Il tema immigrazione, si sa, in politica è argomento ostico, specie dalle parti del centrosinistra. Infatti, terreno di incursione politica e culturale delle destre e inquinato dalla peggior demagogia, difficilmente gratifica sul piano del consenso elettorale quanti parlano di diritti.
Proprio per questo il programma dell’Unione aveva suscitato qualche aspettativa. Certo, si trattava di un compromesso, ma in fondo non era poca cosa che si parlasse di abrogazione della Bossi-Fini, di superamento dei Cpt, di riconoscimento del permesso di soggiorno al lavoratore irregolare che denunciasse la sua condizione o di meccanismi permanenti di regolarizzazione per i sans-papiers. In altre parole, sembrava possibile mettere in discussione quel caposaldo delle politiche migratorie degli ultimi dieci anni che considera il migrante esclusivamente come un problema di ordine pubblico e come manodopera a basso costo e senza diritti.

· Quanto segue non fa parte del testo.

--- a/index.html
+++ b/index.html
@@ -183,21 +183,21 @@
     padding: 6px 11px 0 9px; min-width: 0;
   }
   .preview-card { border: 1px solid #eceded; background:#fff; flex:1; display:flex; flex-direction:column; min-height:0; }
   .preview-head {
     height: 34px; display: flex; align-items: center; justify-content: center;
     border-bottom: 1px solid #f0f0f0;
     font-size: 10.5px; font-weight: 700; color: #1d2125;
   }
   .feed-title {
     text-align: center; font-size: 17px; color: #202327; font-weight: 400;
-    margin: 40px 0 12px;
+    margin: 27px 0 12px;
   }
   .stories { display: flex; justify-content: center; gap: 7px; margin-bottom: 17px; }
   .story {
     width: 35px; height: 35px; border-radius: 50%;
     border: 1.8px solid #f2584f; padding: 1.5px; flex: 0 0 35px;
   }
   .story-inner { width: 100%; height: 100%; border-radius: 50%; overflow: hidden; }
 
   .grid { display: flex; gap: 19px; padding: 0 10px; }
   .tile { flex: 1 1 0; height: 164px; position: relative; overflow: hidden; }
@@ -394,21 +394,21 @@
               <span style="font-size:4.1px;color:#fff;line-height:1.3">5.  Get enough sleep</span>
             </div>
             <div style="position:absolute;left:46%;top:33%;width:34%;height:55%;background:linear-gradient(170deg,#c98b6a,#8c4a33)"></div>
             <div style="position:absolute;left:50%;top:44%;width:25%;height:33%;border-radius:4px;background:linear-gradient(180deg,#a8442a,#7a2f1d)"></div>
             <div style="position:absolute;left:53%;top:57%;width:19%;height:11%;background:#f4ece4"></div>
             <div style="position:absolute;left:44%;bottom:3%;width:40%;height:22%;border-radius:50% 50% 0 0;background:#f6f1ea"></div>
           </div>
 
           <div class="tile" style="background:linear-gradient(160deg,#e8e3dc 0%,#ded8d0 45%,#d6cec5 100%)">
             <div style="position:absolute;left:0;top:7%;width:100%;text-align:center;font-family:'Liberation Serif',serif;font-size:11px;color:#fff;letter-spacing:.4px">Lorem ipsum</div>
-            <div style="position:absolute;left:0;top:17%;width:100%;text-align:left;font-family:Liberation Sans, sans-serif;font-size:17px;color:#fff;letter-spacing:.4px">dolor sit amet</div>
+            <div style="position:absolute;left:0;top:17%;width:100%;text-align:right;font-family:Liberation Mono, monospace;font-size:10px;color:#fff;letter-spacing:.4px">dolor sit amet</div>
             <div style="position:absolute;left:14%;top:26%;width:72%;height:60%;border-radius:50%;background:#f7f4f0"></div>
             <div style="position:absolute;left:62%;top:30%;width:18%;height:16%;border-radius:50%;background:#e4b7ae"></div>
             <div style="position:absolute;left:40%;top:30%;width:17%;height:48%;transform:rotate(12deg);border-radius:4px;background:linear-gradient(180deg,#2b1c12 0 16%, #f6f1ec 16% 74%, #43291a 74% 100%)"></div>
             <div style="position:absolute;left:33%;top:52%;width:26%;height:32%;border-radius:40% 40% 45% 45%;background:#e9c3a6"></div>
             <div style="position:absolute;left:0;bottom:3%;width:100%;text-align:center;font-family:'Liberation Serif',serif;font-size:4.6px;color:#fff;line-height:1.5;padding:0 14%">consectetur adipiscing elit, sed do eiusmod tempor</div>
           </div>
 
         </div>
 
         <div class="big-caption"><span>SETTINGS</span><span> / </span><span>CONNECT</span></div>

Tuttavia, e anche questo si sa, un conto è scrivere le cose sul programma elettorale, ben altro è poi attuarle. Così, passati sei mesi dalle elezioni, quella parte di programma, alla pari di altre a dire il vero, sembra già in fase di riscrittura moderata e si riaffaccia prepotentemente il continuismo. Basti ricordare che la bozza Amato si pone in linea di continuità non soltanto con la Turco-Napolitano, ma altresì con parte della Bossi-Fini, oppure che gli interventi contro lo sfruttamento del lavoro irregolare sono stati posticipati e che il Ministro Ferrero è rimasto da solo a sostenere quanto scritto nel programma.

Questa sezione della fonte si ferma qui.